Collection entries
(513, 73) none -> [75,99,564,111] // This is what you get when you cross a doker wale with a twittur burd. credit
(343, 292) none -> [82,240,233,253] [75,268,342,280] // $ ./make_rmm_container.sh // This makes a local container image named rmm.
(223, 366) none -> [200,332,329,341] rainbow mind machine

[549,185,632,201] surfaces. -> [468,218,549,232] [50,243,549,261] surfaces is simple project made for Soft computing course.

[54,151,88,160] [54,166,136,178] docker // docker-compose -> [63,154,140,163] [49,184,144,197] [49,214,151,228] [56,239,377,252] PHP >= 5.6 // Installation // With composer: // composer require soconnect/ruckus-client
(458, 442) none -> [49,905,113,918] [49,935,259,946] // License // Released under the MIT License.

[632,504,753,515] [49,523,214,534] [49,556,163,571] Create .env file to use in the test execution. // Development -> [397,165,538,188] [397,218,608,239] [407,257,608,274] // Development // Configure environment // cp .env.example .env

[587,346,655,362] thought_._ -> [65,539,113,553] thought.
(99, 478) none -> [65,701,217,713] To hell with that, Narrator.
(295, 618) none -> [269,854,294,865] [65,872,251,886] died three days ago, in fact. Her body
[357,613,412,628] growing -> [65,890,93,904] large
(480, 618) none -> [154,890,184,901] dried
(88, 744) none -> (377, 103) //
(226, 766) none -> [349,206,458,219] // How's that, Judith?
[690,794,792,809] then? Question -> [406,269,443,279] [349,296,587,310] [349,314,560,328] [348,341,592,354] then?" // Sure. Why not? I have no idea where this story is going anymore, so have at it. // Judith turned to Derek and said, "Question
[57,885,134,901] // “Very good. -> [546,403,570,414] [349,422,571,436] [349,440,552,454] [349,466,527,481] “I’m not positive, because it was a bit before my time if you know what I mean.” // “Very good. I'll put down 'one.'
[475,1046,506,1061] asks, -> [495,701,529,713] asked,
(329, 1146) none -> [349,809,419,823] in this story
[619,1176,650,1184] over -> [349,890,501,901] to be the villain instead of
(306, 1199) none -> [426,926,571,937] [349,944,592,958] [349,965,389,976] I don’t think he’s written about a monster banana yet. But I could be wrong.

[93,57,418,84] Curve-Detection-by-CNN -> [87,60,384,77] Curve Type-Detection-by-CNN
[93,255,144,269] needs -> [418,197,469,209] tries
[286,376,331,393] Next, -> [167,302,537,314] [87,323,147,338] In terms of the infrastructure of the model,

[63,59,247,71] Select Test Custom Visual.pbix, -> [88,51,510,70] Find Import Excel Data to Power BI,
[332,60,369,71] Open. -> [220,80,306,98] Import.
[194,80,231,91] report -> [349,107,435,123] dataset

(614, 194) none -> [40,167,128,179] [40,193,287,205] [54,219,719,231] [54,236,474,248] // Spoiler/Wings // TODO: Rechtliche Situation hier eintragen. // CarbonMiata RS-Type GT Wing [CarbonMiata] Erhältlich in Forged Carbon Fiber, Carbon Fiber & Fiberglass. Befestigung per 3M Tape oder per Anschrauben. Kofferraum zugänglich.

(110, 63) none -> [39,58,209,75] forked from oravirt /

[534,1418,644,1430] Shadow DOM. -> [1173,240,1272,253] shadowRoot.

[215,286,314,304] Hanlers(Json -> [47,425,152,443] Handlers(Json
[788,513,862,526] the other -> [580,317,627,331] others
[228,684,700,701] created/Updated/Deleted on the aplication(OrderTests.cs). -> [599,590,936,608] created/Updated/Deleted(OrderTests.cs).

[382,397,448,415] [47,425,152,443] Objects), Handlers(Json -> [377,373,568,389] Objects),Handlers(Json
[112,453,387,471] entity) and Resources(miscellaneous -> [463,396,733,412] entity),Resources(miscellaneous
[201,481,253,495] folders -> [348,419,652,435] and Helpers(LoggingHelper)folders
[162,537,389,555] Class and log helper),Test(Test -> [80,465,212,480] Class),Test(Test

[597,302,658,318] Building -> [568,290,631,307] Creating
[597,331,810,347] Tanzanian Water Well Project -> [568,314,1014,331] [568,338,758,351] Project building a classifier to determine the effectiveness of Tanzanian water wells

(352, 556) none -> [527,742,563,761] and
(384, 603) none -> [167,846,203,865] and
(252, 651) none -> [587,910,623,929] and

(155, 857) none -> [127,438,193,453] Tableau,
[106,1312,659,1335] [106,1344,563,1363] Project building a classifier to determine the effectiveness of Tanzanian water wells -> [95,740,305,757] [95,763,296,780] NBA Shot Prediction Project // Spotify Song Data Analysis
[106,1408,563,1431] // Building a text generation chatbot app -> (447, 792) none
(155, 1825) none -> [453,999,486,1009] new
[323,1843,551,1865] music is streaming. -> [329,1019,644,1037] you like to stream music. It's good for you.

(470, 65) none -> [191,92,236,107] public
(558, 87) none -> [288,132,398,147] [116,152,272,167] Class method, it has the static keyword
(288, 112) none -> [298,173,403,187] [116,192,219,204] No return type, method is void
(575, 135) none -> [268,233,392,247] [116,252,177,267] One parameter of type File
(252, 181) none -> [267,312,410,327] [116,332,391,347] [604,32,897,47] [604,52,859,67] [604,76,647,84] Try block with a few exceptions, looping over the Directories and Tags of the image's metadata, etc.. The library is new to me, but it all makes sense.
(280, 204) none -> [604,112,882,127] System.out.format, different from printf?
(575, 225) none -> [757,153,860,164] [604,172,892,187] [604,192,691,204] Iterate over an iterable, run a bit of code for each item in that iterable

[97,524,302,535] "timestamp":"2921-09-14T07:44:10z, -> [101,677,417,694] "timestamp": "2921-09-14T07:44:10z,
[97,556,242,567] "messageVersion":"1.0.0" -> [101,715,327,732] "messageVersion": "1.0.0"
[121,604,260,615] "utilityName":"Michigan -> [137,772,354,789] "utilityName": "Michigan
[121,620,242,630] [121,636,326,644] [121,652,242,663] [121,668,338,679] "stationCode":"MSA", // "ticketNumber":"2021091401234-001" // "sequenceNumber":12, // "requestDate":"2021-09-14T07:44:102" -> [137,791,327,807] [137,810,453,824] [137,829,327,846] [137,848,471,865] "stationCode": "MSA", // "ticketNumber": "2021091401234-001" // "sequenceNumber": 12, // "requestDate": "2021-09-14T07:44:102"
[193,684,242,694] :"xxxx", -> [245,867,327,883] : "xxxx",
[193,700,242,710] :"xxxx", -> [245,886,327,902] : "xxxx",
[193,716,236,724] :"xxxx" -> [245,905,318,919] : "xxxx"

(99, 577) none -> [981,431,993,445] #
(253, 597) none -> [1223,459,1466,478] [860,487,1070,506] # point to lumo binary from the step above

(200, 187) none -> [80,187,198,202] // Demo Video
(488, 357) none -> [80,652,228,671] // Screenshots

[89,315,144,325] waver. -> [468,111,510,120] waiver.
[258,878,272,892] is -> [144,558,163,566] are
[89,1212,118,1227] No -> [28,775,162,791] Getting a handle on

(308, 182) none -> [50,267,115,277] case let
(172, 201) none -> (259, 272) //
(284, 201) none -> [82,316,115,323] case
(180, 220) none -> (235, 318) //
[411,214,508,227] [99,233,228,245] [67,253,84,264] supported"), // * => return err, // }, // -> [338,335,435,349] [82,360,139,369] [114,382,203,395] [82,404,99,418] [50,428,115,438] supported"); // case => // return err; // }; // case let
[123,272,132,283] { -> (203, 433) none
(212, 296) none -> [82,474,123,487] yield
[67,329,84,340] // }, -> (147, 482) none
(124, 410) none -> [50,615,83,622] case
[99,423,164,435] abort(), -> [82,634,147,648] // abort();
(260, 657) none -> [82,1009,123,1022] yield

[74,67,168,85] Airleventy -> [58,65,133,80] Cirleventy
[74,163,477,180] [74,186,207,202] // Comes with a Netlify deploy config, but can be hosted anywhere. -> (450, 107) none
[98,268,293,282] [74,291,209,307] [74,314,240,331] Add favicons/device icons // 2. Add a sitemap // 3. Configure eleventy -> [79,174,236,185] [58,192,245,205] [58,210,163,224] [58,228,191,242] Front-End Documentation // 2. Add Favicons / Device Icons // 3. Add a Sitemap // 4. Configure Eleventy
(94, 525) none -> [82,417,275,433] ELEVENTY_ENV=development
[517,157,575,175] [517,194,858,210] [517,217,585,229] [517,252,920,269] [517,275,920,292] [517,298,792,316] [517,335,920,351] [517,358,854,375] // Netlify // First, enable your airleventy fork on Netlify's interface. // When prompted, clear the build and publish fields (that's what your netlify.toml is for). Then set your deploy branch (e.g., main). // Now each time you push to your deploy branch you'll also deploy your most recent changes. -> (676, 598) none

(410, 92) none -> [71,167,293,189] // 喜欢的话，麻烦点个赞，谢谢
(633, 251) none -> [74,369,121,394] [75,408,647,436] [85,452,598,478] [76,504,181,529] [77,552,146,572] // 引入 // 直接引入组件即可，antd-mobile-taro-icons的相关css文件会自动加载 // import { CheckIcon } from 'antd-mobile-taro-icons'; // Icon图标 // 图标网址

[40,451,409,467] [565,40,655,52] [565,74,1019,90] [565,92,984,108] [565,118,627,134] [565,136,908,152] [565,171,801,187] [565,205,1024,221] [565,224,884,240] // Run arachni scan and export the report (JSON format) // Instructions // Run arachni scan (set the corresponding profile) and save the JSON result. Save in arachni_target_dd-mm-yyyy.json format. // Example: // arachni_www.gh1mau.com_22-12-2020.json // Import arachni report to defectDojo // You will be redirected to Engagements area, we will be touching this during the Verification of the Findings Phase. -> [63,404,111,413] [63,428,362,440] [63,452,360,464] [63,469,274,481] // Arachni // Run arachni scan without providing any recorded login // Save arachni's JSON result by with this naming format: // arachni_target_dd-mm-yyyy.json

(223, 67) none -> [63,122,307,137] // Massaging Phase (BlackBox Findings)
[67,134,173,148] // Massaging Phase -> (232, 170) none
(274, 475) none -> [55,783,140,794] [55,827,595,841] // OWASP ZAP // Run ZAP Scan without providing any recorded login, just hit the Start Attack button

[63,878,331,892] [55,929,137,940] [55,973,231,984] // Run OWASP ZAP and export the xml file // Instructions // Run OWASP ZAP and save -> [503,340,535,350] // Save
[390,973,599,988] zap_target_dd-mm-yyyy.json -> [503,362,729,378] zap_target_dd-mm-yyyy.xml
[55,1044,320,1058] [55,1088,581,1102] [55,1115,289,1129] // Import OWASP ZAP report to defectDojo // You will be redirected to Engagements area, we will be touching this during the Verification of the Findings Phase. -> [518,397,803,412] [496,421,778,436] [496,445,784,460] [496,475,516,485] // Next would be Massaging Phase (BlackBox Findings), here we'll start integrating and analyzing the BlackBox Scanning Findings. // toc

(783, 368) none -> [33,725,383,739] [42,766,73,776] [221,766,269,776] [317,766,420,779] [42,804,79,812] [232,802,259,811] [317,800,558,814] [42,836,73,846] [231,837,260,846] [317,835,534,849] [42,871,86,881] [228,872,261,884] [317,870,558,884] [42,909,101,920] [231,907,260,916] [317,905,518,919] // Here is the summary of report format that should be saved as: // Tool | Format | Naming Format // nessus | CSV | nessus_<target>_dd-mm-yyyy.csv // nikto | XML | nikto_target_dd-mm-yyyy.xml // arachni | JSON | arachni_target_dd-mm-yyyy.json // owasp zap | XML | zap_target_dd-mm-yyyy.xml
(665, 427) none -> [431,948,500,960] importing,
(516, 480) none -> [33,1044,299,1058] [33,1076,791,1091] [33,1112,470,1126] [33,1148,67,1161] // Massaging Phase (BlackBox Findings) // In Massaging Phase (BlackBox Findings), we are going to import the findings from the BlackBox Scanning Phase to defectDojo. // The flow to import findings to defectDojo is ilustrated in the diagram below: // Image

Exercise prompt: From the records above, copy each line where the word "login" can be found.

Exercise solution:
[40,451,409,467] [565,40,655,52] [565,74,1019,90] [565,92,984,108] [565,118,627,134] [565,136,908,152] [565,171,801,187] [565,205,1024,221] [565,224,884,240] // Run arachni scan and export the report (JSON format) // Instructions // Run arachni scan (set the corresponding profile) and save the JSON result. Save in arachni_target_dd-mm-yyyy.json format. // Example: // arachni_www.gh1mau.com_22-12-2020.json // Import arachni report to defectDojo // You will be redirected to Engagements area, we will be touching this during the Verification of the Findings Phase. -> [63,404,111,413] [63,428,362,440] [63,452,360,464] [63,469,274,481] // Arachni // Run arachni scan without providing any recorded login // Save arachni's JSON result by with this naming format: // arachni_target_dd-mm-yyyy.json
(274, 475) none -> [55,783,140,794] [55,827,595,841] // OWASP ZAP // Run ZAP Scan without providing any recorded login, just hit the Start Attack button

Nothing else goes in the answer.